Others: throughout the years, researchers have developed several assays for Vitamin D analysis. Colorimetric is one such assay that uses aniline –HCI and antimony chloride. This assay is primarily used to assess the vitamin D presence in pharmaceuticals and has a working range of 3.2 to 6.5 miles. The Trifluoroacetic acid (ultraviolent absorption) is another assay that uses a vitamin D solution with 5.7 nmol and expects it to absorb 0.10 nmol at 264nm. The advantage of using this is that the conversion of pro-vitamin D to either D3 or D2 can be easily observed. Ultraviolet fluorescence assay is based on acetic anhydride-sulfuric acid properties, which act by inducing fluorescence to the vitamin.
Bioassay techniques used in Vitamin D analysis have the benefit of being specific and sensitive. However, they consume more time, are expensive, and even the slightest form of contamination could alter the results completely. Regardless of this, however, McDowell (2000) states that “the physiological effects of bioassays are quantifiable, while the effects of vitamins as observed in the assays are directly proportionate to the same in theory.” Chemical assays on the other hand are less costly, fast, but have a higher probability of giving non-specific results when compared with the bioassays.

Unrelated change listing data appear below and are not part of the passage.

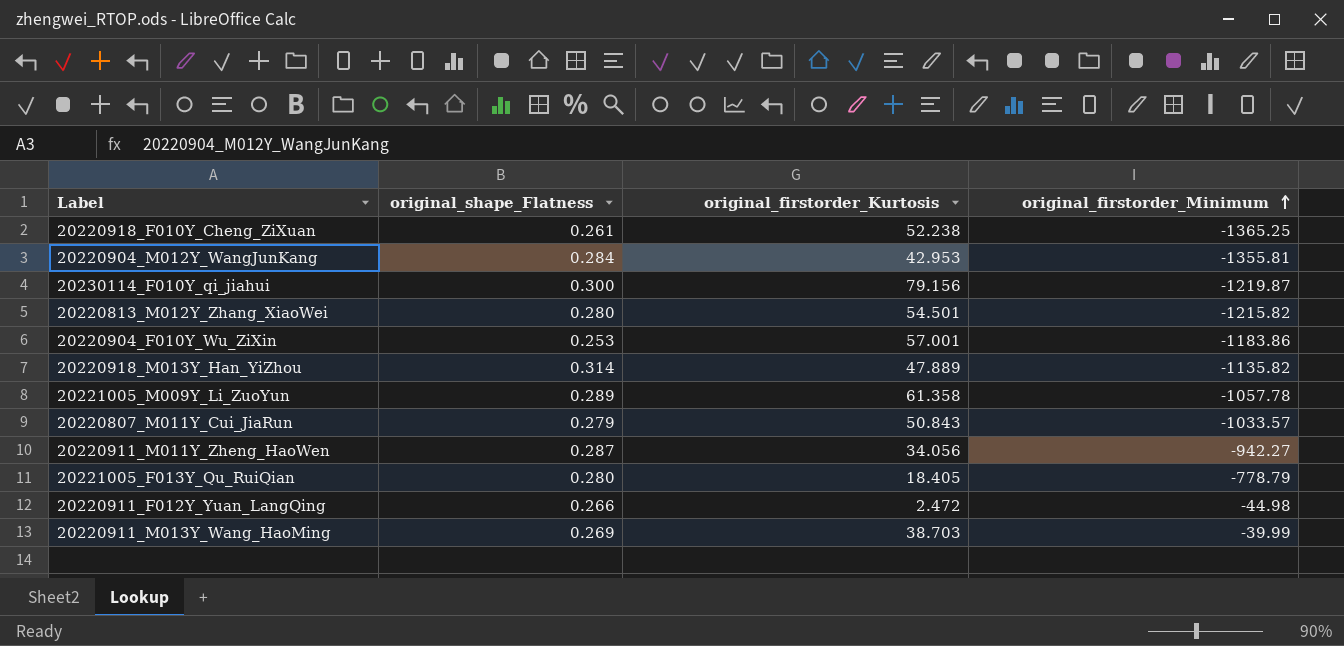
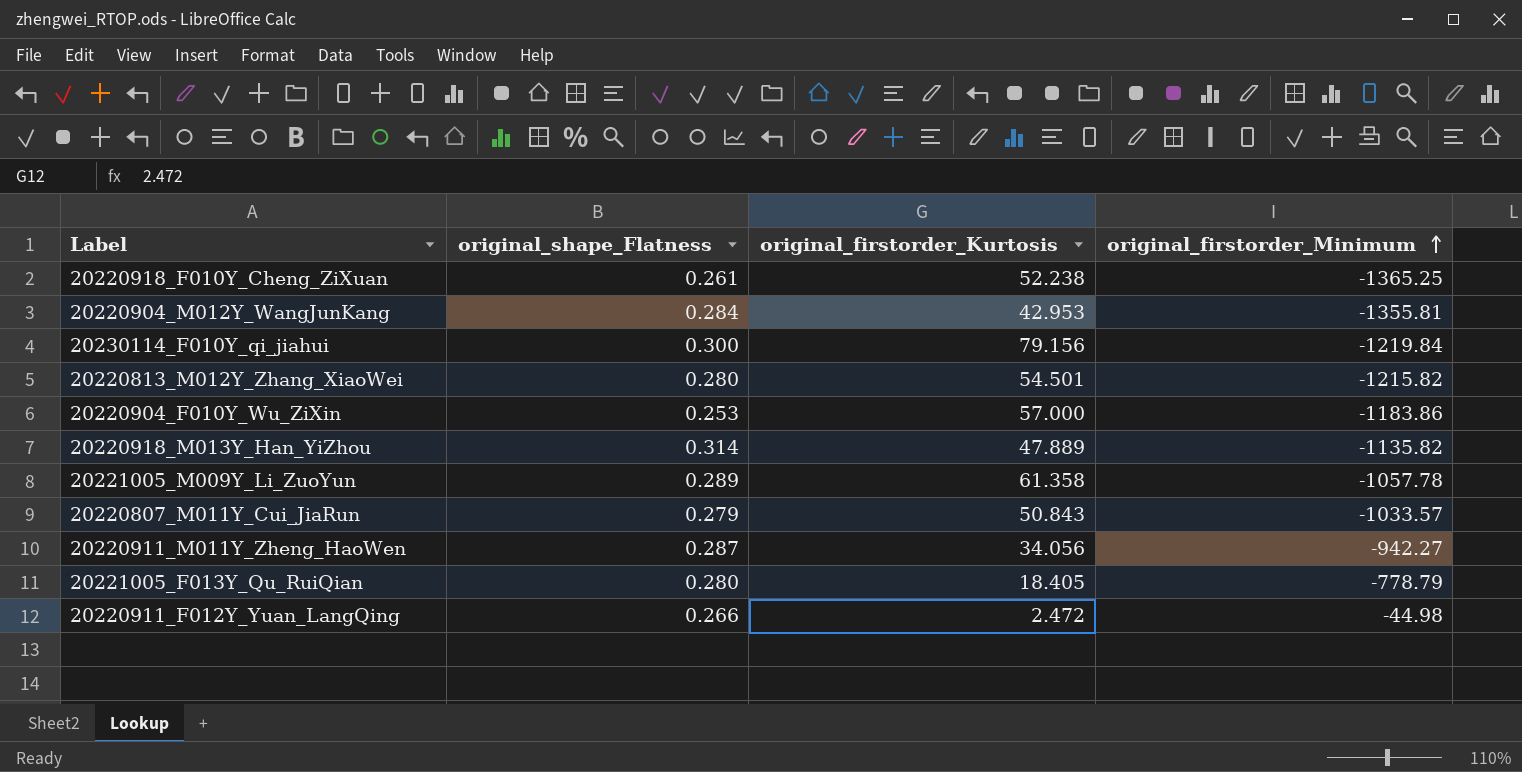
row 20220911_M013Y_Wang_HaoMing: 0.269 | 38.703 | -39.99 -> none
20230114_F010Y_qi_jiahui | original_firstorder_Minimum: -1219.87 -> -1219.84
20220904_F010Y_Wu_ZiXin | original_firstorder_Kurtosis: 57.001 -> 57.000

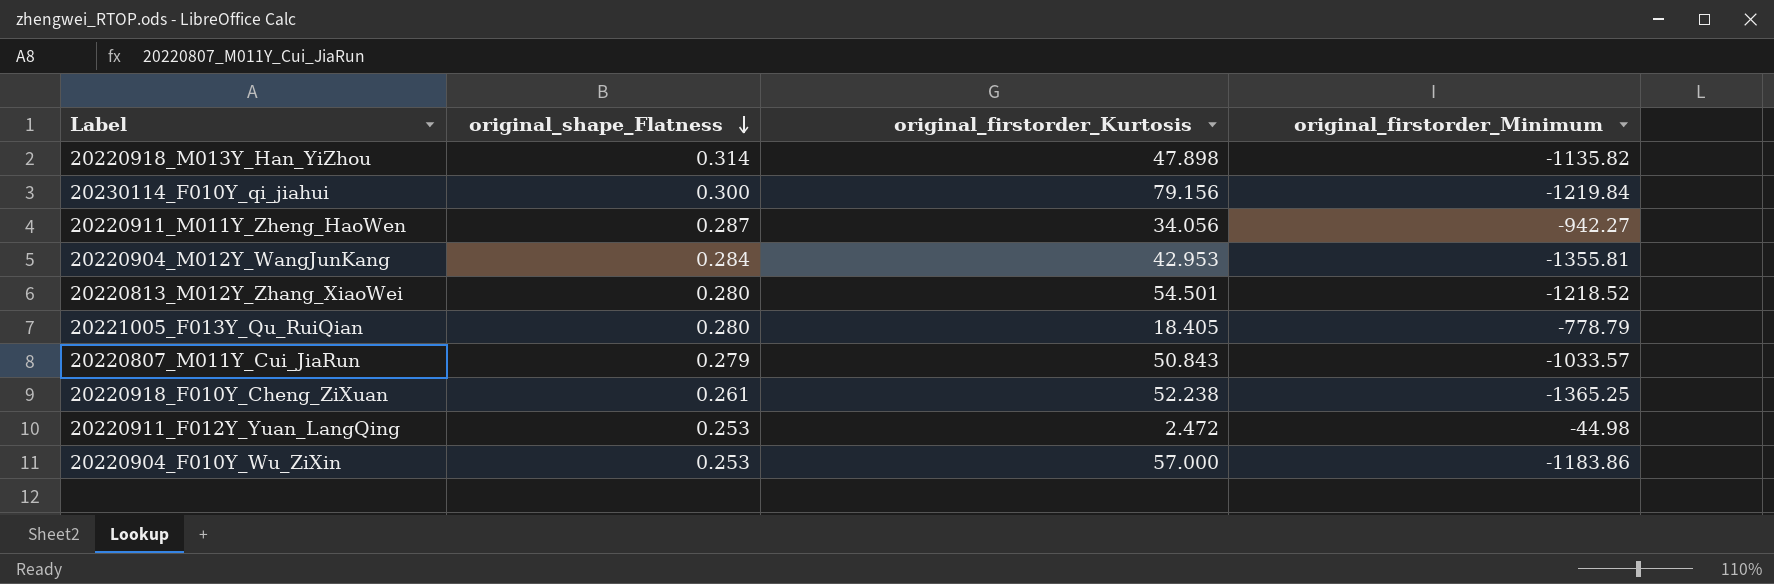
row order: original_firstorder_Minimum ascending -> original_shape_Flatness descending
row 20221005_M009Y_Li_ZuoYun: 0.289 | 61.358 | -1057.78 -> none
20220918_M013Y_Han_YiZhou | original_firstorder_Kurtosis: 47.889 -> 47.898
20220813_M012Y_Zhang_XiaoWei | original_firstorder_Minimum: -1215.82 -> -1218.52
20220911_F012Y_Yuan_LangQing | original_shape_Flatness: 0.266 -> 0.253

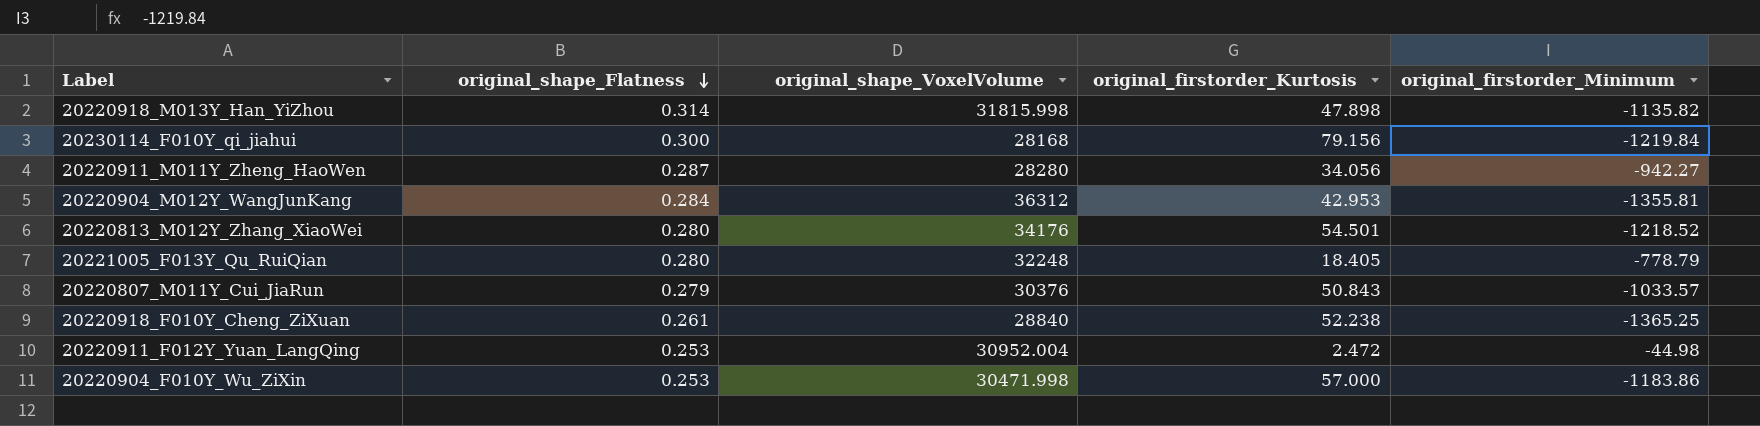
column original_shape_VoxelVolume | position: none -> 3

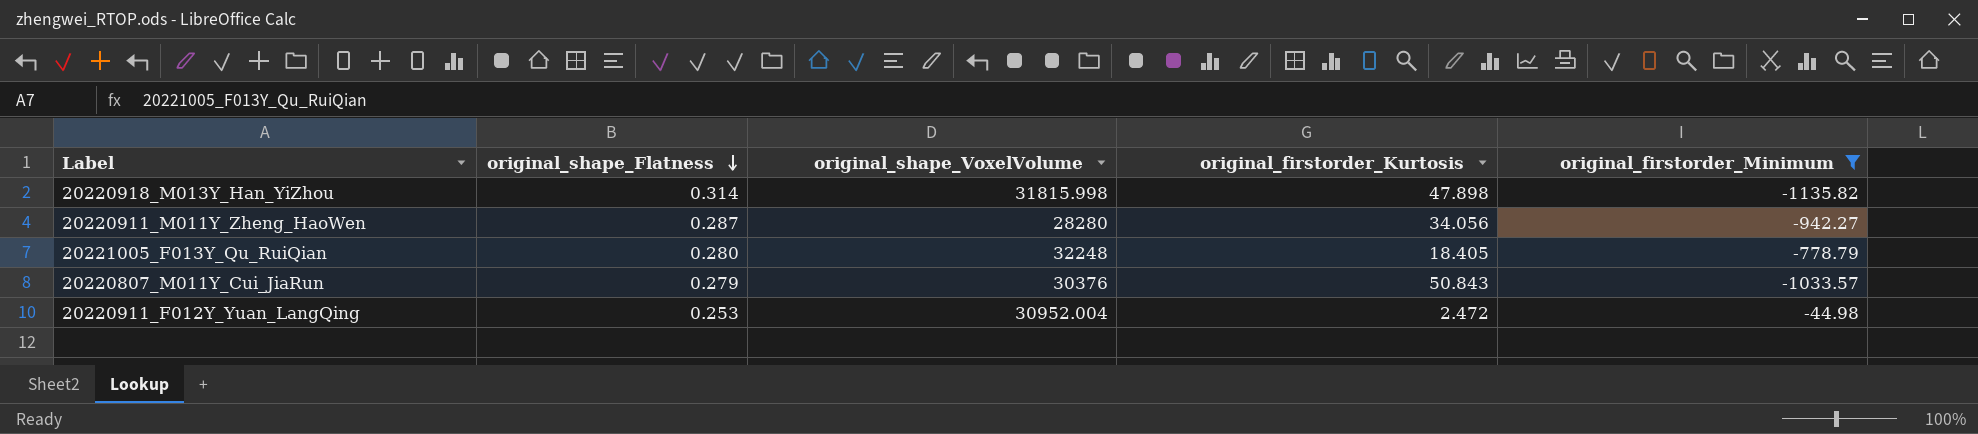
filter: none -> original_firstorder_Minimum >= -1135.82

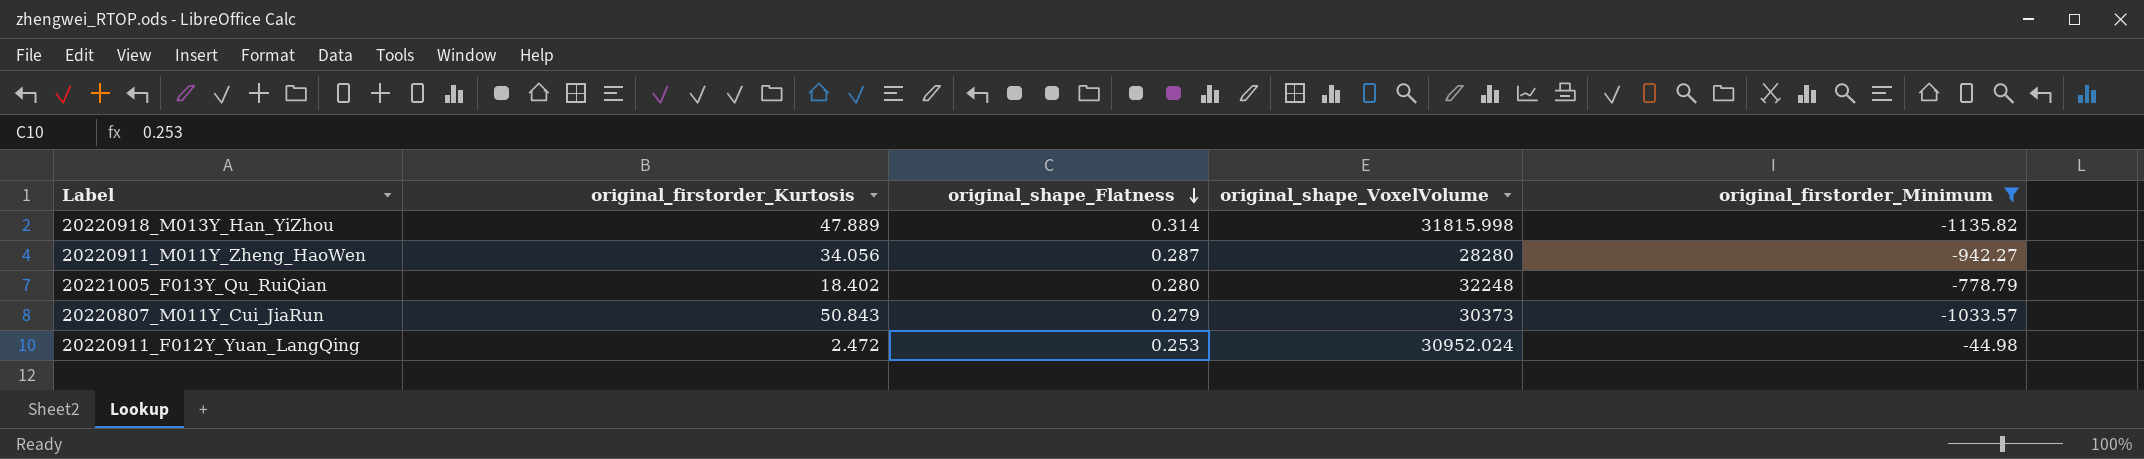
column original_firstorder_Kurtosis | position: 4 -> 2
20220918_M013Y_Han_YiZhou | original_firstorder_Kurtosis: 47.898 -> 47.889
20221005_F013Y_Qu_RuiQian | original_firstorder_Kurtosis: 18.405 -> 18.402
20220807_M011Y_Cui_JiaRun | original_shape_VoxelVolume: 30376 -> 30373
20220911_F012Y_Yuan_LangQing | original_shape_VoxelVolume: 30952.004 -> 30952.024

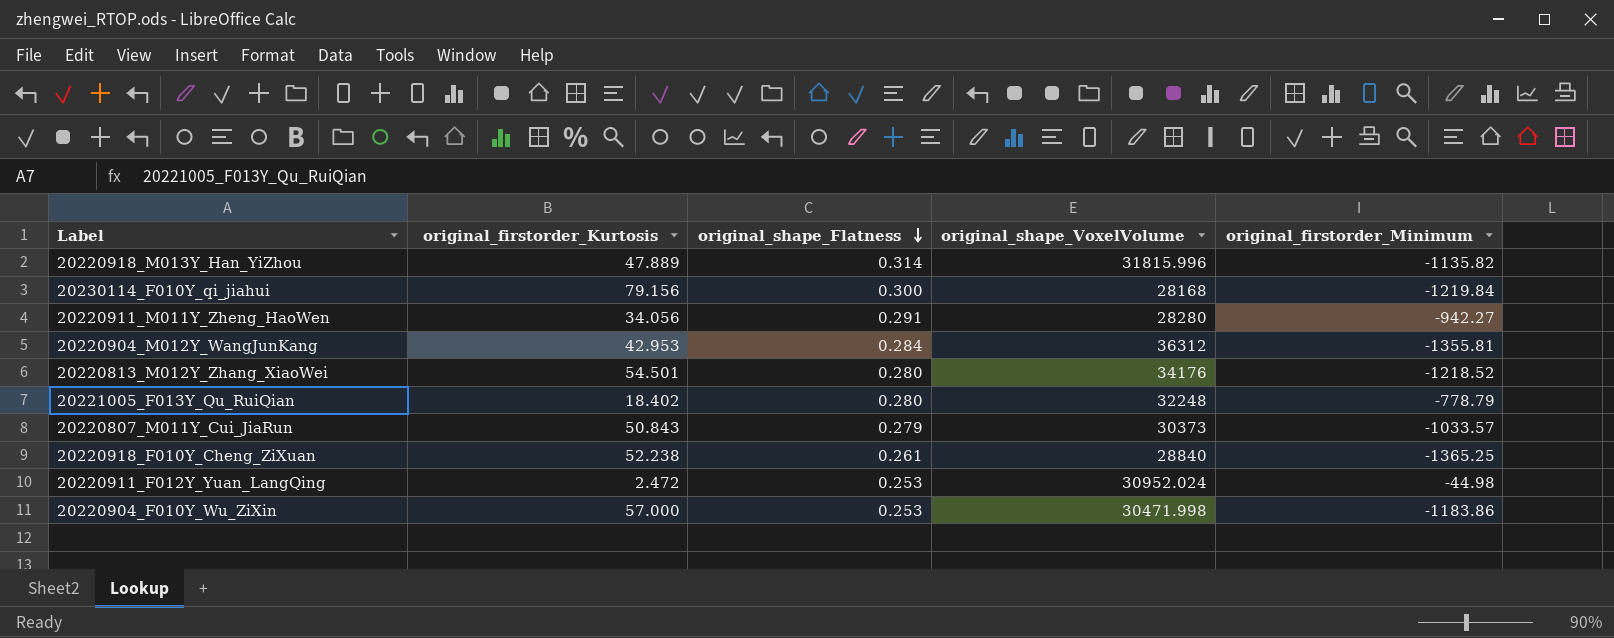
filter: original_firstorder_Minimum >= -1135.82 -> none
20220918_M013Y_Han_YiZhou | original_shape_VoxelVolume: 31815.998 -> 31815.996
20220911_M011Y_Zheng_HaoWen | original_shape_Flatness: 0.287 -> 0.291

France, M.W. & Labor, B. (2008). A competitive protein binding assay for 1, 25-dihydroxy vitamin D in the blood. Irish Journal of Medical Science. Vol. 150(1).
Mcdowell, L. R. (2000). Vitamins in animal and human nutrition. Ed. London: Wiley-Blackwell
Remington: the science and practice of Pharmacy. (2005). Remington: the science and practice of Pharmacy. New York: Lippincott Williams & Wilkins
Sackrison, J., Miller, A.., Kamerud, J., Ersfeld, D., Olson, G., & Macfarlane, G. (2003). Vitamin D. United States patent application 20040132104. Web.